Getting there: Kyungsung/Pukyoung University Subway (Green Line 212), exit 5, walk straight until you pass Burger King. First left after Burger King, Chun Tak is on the next corner on the left.
Kimbap Cheonguk, Jungdong (Haeundae)
Never did I imagine that I’d feature Kimbap Heaven in one of my articles. Don’t get me wrong—the K.C. has been a staple for me, and the fact that each one is independently-owned does vary the shop-to-shop experience. That said, it’s rare that a new never-before-seen menu item appears. I don’t know how widespread this new dish is, but I’ve heard reports of it popping up on a few K.C. menus around town. There’s nothing particularly new or exciting in terms of flavor about the Bibim Mandu—it’s more about the experience. Modeled after the Vietnamese D.I.Y. rolls, bibim mandu is simply a plate of fried dumpling wrappers served with a mountain of shredded vegetables in spicy gochujang (red pepper paste). Perhaps the best thing about it is that there is finally a vegetarian option for dumpling lovers.

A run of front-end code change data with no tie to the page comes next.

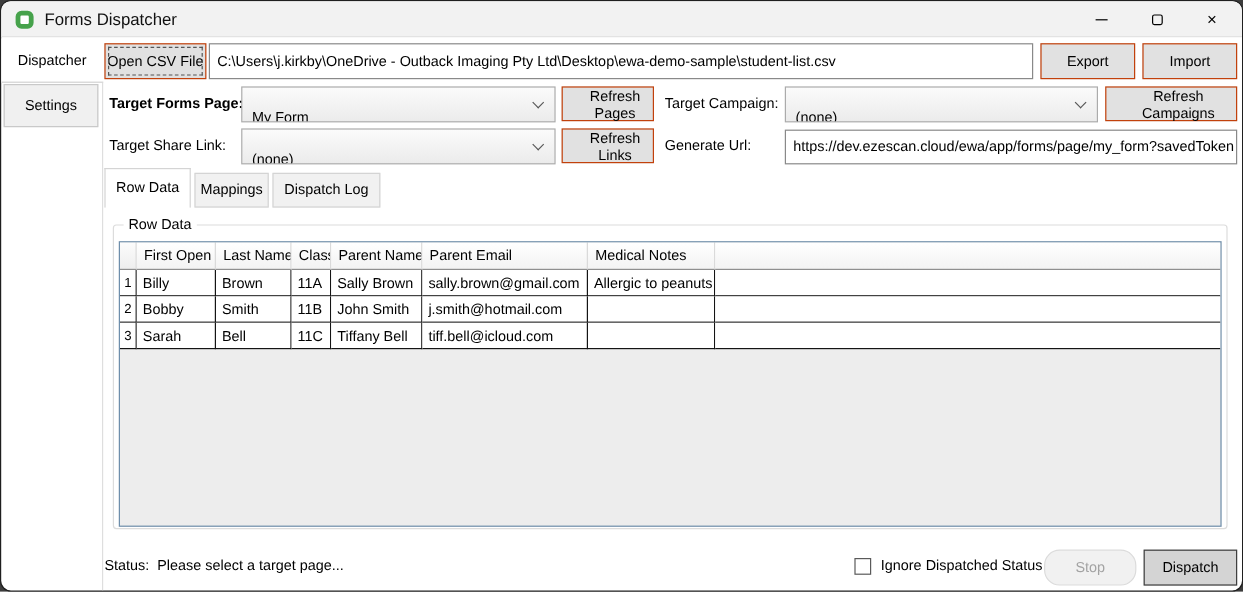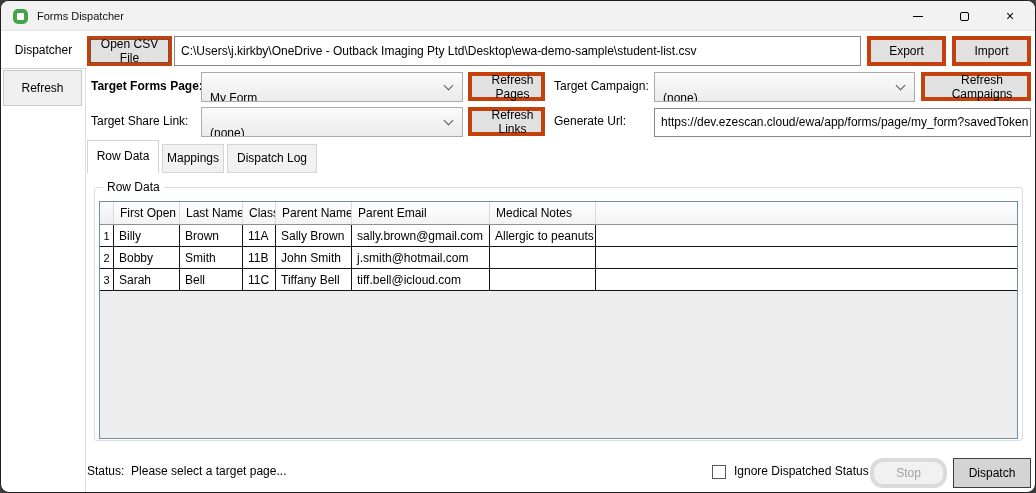"Forms Dispatcher" .title-text { font-size: 11px -> 14px }
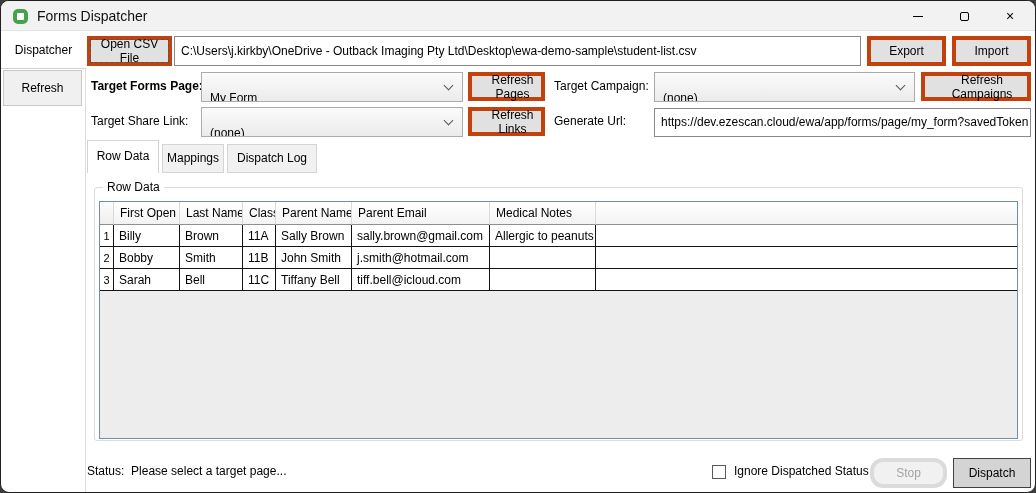"Open CSV File" .btn { border: 4px solid #c2410c -> 1px solid #c2410c }
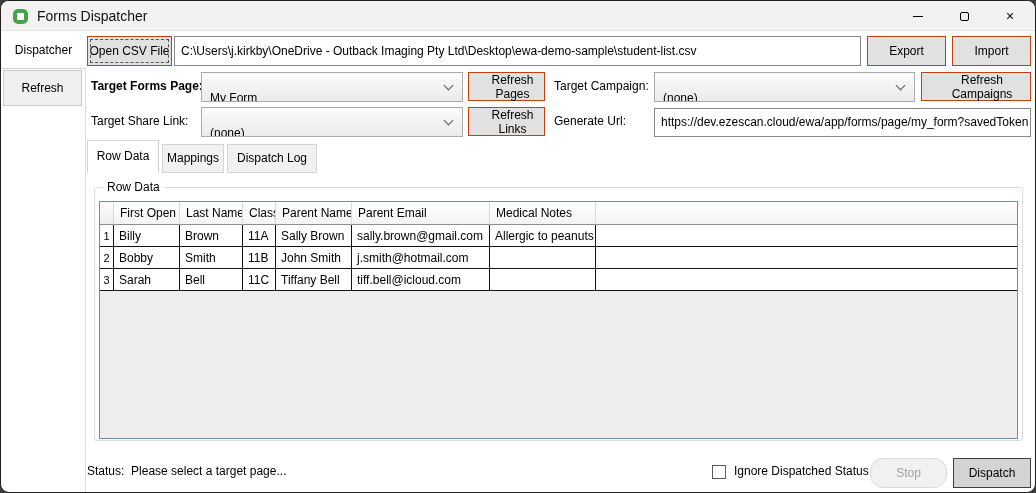"Refresh" div.side-tab { text: Refresh -> Settings }
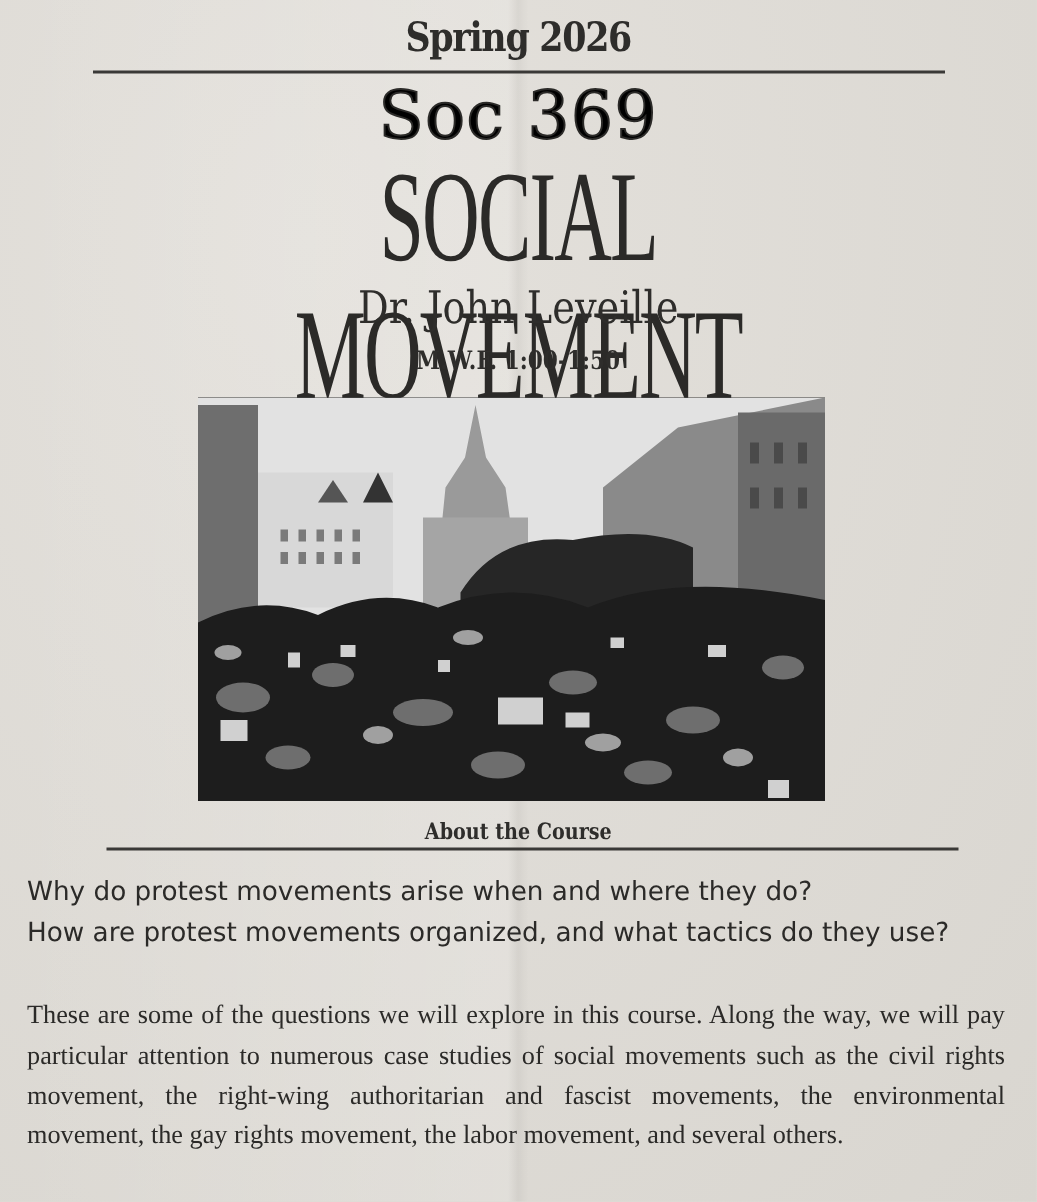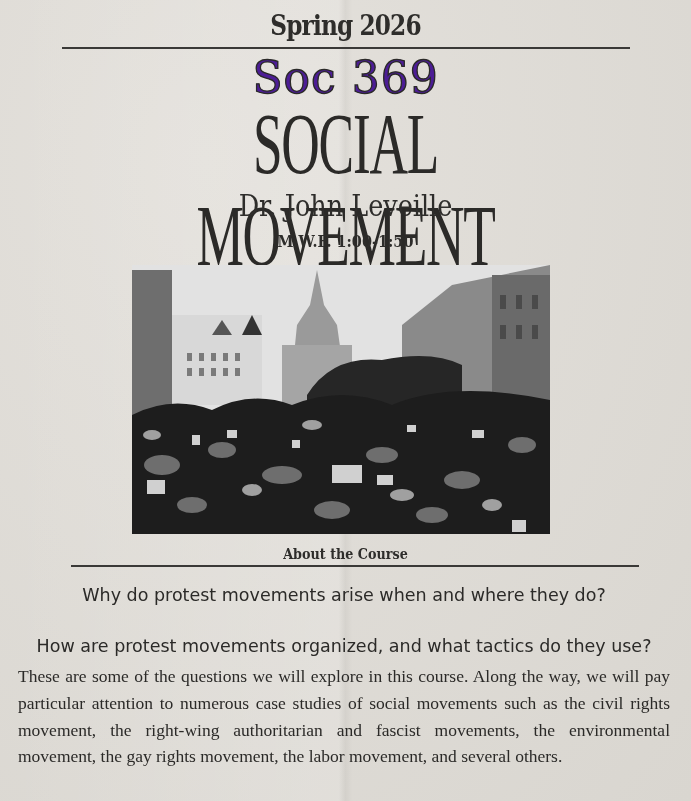"Soc 369" #code span { color: #4c1d95 -> #000000 }
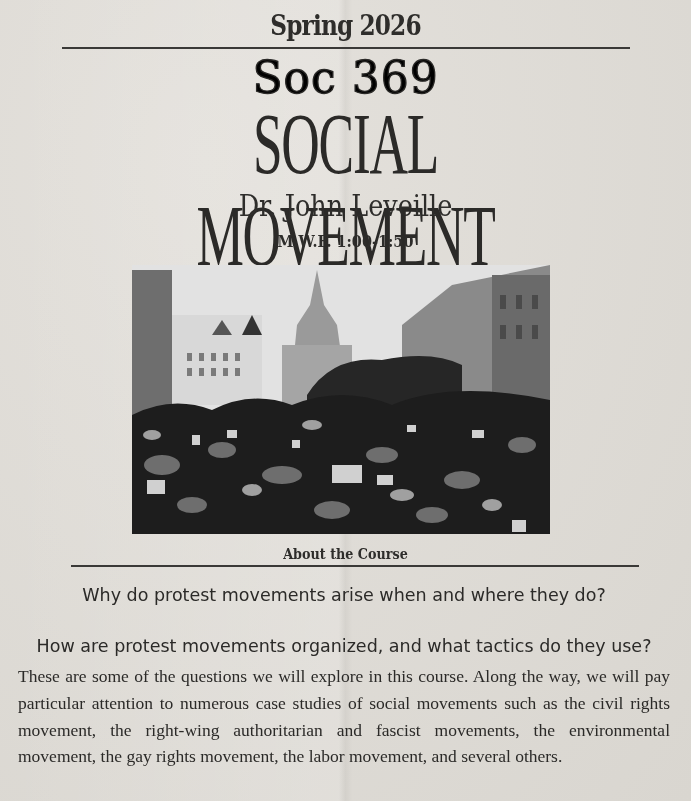"Why do protest movements arise" .abs { text-align: center -> none }
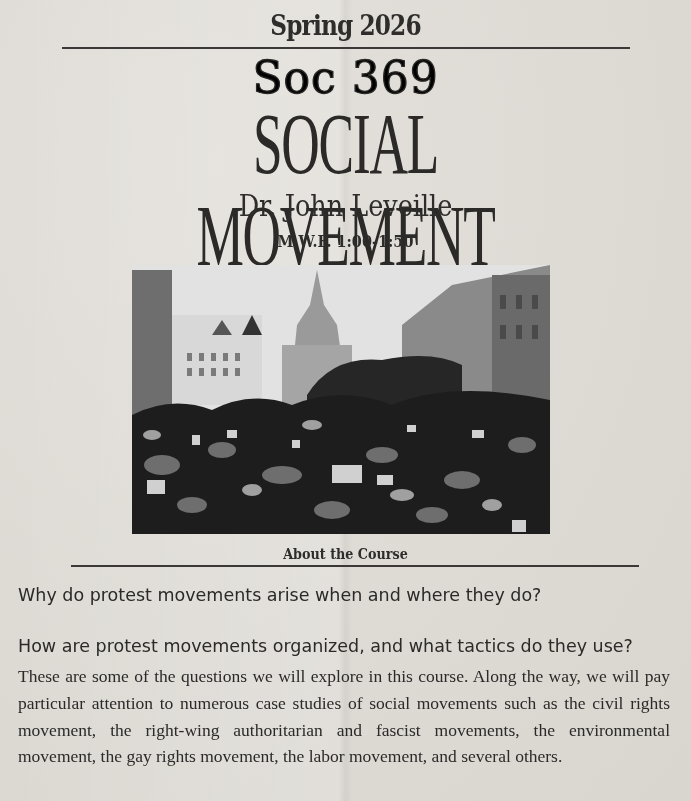"How are protest movements organized," #q2 { top: 633px -> 609px }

Getting there: Just outside Jungdong (Green Line 202) exit 5 on the ground floor of the Young Poong Regency Building.
Kimchi Bulgogi Cheese Fries
Fair Mouth (Seomyeon)
Finally! Just what I’ve been waiting for! A restaurant with a dental theme! All joking aside, this kitschy Seomyeon haunt came highly recommended by my good friend, fellow foodie and Haps fashion writer, Christy Swain. Though most of the dishes (such as the delicious Miso Gorgonzola Quesadilla) on the limited menu are actually Japanese-Mexican fusion, the standout has origins in neither country. The ‘Fair Mouth Fries’, topped with thin slices of beef, diced kimchi and shredded cheddar cheese, are a party in your mouth. All of the foods I’ve tasted at Fair Mouth have offered truly unique flavor combinations. However, I’d steer clear of the ‘fusion’ beers, which were simply crappy beer with cherry or coffee syrup.
Getting there: A little tricky to find. Seomyeon exit 2 (Judie’s Taewha). Pass Judie’s and continue down the street until you see H&M. First left past H&M, all the way down on left side. Look for the mouth logo and dentist’s chair.